For now, the branch has relied on an entomologist on loan from the health department’s Vector Control Branch who knows how to code in that language to oversee that effort, she said.
‘No End In Sight’
The state government’s heavy reliance on antiquated IT — and how that affects the quality of service and transparency to the residents it serves — has been well-documented.
But Roberson and other health officials say it’s actually the health care providers and the nation’s healthcare system that are more to blame in this case for all the faxes.
“That’s how hospitals communicate these days” said Dr. Ryan Roth, a physician who works at hospitals on Oahu, Kauai and Hawaii island. “That’s what we do is we fax paper back and forth. It’s nuts. It’s 2020 and it boggles my mind.”
The problem, Roth explained, is that there’s no centralized database for hospitals in the U.S. to share patients’ records with one another. Hospital systems developed different electronic medical record systems, he said, “but they didn’t talk to each other.”
“The only way to do it is by fax,” he said. “There’s no end in sight. There’s no federal drive to do this.”
Nonetheless, she said she hoped local hospitals and doctors would report new COVID-19 cases with the new PDF form instead of faxes. But she said it’s “hard to get everyone to switch over at one time.”
Investigators Assigned To Write Letters
Beyond the fax and data problems, Roberson said she’s been trying to free the state’s limited team of disease investigators from administrative duties and responsibilities that land on their plate.

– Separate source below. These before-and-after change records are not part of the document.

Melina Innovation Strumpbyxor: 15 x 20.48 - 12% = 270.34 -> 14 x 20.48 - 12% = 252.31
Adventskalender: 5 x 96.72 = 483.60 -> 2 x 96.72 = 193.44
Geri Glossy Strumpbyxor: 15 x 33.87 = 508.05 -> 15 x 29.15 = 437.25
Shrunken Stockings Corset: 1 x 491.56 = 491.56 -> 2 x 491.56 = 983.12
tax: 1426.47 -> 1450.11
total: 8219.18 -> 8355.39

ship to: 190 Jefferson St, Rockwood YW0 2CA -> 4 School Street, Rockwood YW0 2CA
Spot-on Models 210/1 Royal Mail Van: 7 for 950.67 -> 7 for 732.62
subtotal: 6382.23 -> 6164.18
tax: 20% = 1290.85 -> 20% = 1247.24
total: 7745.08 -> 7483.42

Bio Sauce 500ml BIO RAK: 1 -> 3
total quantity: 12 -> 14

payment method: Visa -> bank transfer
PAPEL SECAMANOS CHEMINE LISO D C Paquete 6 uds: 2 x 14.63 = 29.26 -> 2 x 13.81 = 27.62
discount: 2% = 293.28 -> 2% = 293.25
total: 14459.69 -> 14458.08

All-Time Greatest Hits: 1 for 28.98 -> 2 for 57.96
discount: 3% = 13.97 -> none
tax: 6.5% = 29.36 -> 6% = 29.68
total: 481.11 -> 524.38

In recent weeks, as Hawaii’s COVID-19 case counts have spiked, those investigators have been getting phone calls at the branch from residents desperately trying to reach anyone within the health department for help with other social services, their plights exacerbated by the pandemic, she said.
When that happens, the disease investigators, who aren’t trained as case managers, nonetheless try and help those callers, Roberson said. In several instances, they’ve bought meals for the person on the other end of the phone, she added.
“On the one hand, it’s very nice that you want to help people, but my investigators are burning out themselves. It’s very emotionally taxing,” she said Tuesday, hours before requesting her own leave of absence.
Roberson said earlier this week that DOH was working to route such calls to its behavioral health division. “This needs to happen yesterday,” she said.
Those investigators also drafted thousands of letters informing COVID-19 patients and those who had been exposed to the disease when their quarantine and isolation periods were set to start and end, Roberson said.
Those letters should have been assigned to other agency staff without investigations expertise so that the investigators could focus solely on contact tracing, she added.
The branch is also looking to use the Maven software more efficiently to better prioritize which cases to focus on, given the surge of new cases and the limited staff. For instance, if a patient’s home address matches the address of a care home or nursing home, the system will flag that patient as a top priority, Roberson said.
The branch has developed similar matches in Maven to flag especially vulnerable patients or those at risk of spreading the disease. They include those who work at hospitals or correctional facilities, and those who live at homeless shelters, she said.
Asked whether her branch is getting the resources it needs, Roberson said “there’s always limitations, and I’m just doing the best to push back against limitations.” She declined to specify further.
She did add that she was grateful to the numerous staff members from other departments on loan to her branch.
Less than two days later, she put in her request for a leave of absence.
It’s not clear whether DOH leadership addressed the fax situation prior to Roberson’s arrival. However, Roberson said that state Epidemiologist Sarah Park, who’s taking a leave of absence effective Friday, brought her on board to seek ways to improve the contact tracing operation.